Julio Yao writes in the article "Legacies of the U.S. Invasion of Panama":
On December 20, 1989, former president George H.W. Bush ordered the invasion of Panama. The U.S. 82nd Airborne division pummeled Panama City from the air, as U.S. soldiers from the 193rd Brigade clashed in the streets with troops from the Panamanian Defense Forces (PDF) and the Dignity Battalions, a militia of workers and campesinos. Thousands of civilians were caught in the crossfire as the heavily populated El Chorrillo neighborhood was set ablaze. By the time General Manuel Noriega surrendered on January 3, 1990, 23 U.S. soldiers and 314 PDF troops had been officially killed in the fighting. Civilian casualties were estimated in the thousands. According to an independent investigation by former U.S. attorney general Ramsey Clark, as many as 7,000 people may have been killed. Mass graves were uncovered after U.S. troops had withdrawn, and over 15,000 civilians were displaced.
Despite the civilian body count, no Panamanian government since has authorized a commission to investigate the killings that took place during the foreign military aggression. No administration has attempted to demand reparations from the United States, nor filed a lawsuit against the United States before the International Court of Justice at the Hague.
Over twenty two years later, the U.S. “Christmas invasion” of Panama is being lost to memory, yet its legacy lives on in profound ways that continue to shape both domestic and foreign policy in Panama.
[...]
Panama’s tendency to submit to U.S. policy has resulted in a foreign policy devoid of independence. For example, Panama is one of the few countries in the world that has not established diplomatic relations with the People’s Republic of China, though it maintains relations with Taiwan in accordance with “checkbook diplomacy.” The U.S. government has prohibited Panama’s gestures toward diplomatic relations with Beijing.
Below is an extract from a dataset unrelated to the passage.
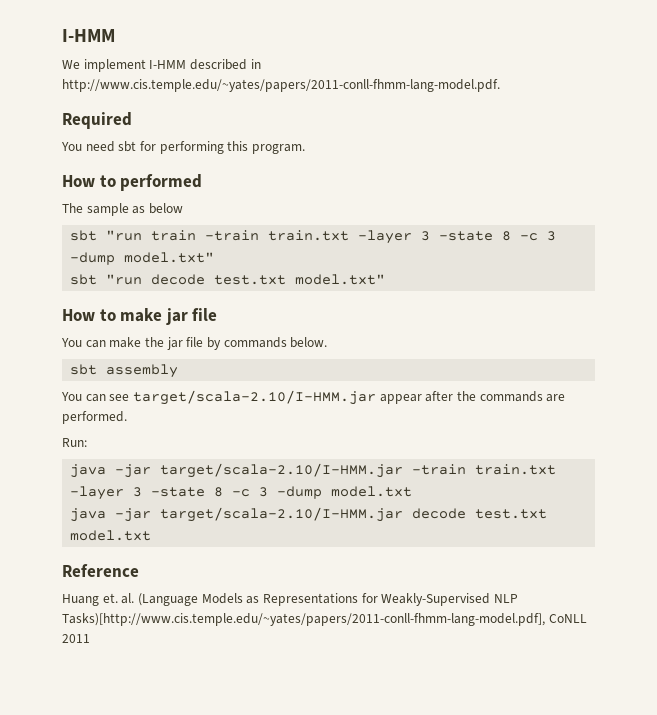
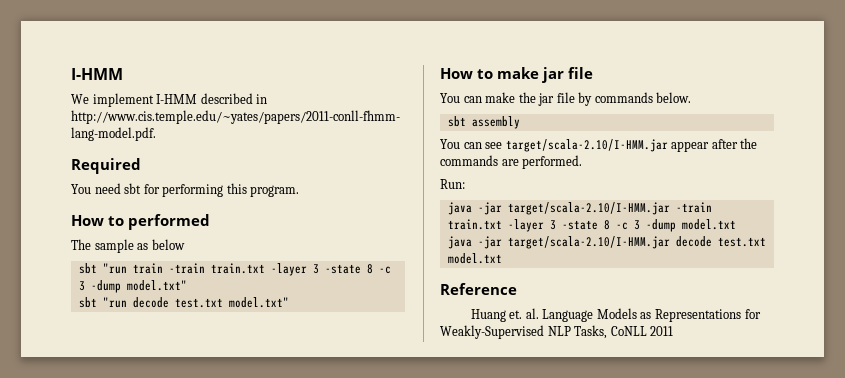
[137,593,198,606] (Language -> [542,309,594,322] Language
[62,613,545,626] Tasks)[http://www.cis.temple.edu/~yates/papers/2011-conll-fhmm-lang-model.pdf], -> [574,325,608,339] Tasks,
Guided by this protectorate concept and right-wing policy, Martinelli’s administration [(2009-2014) had] offered its unconditional support to Israel and withdrawn all backing for Palestine. It [had] distanced Panama from the Central American process of regional integration, withdrawn from the Central American Parliament (PARLACEN), and increased ties with France and Italy’s conservative former prime minister Silvio Berlusconi, who was blackmailed by Italian arms company Finmeccanica into brokering a corrupt bilateral security agreement with Panama in which Panama was overcharged for military hardware, including helicopters, radar, and mapping systems. It signed a free trade agreement with the United States and Canada, and [had] given natural resources to foreign corporations, especially mining companies, including Vancouver-based Bellhaven Copper and Gold, Ontario’s Aur Resources, Toronto’s Inmet Mining, and New York’s Dominium Minerals Corporation. All of these actions [were] fully aligned with the foreign policy and national security interests of the United States.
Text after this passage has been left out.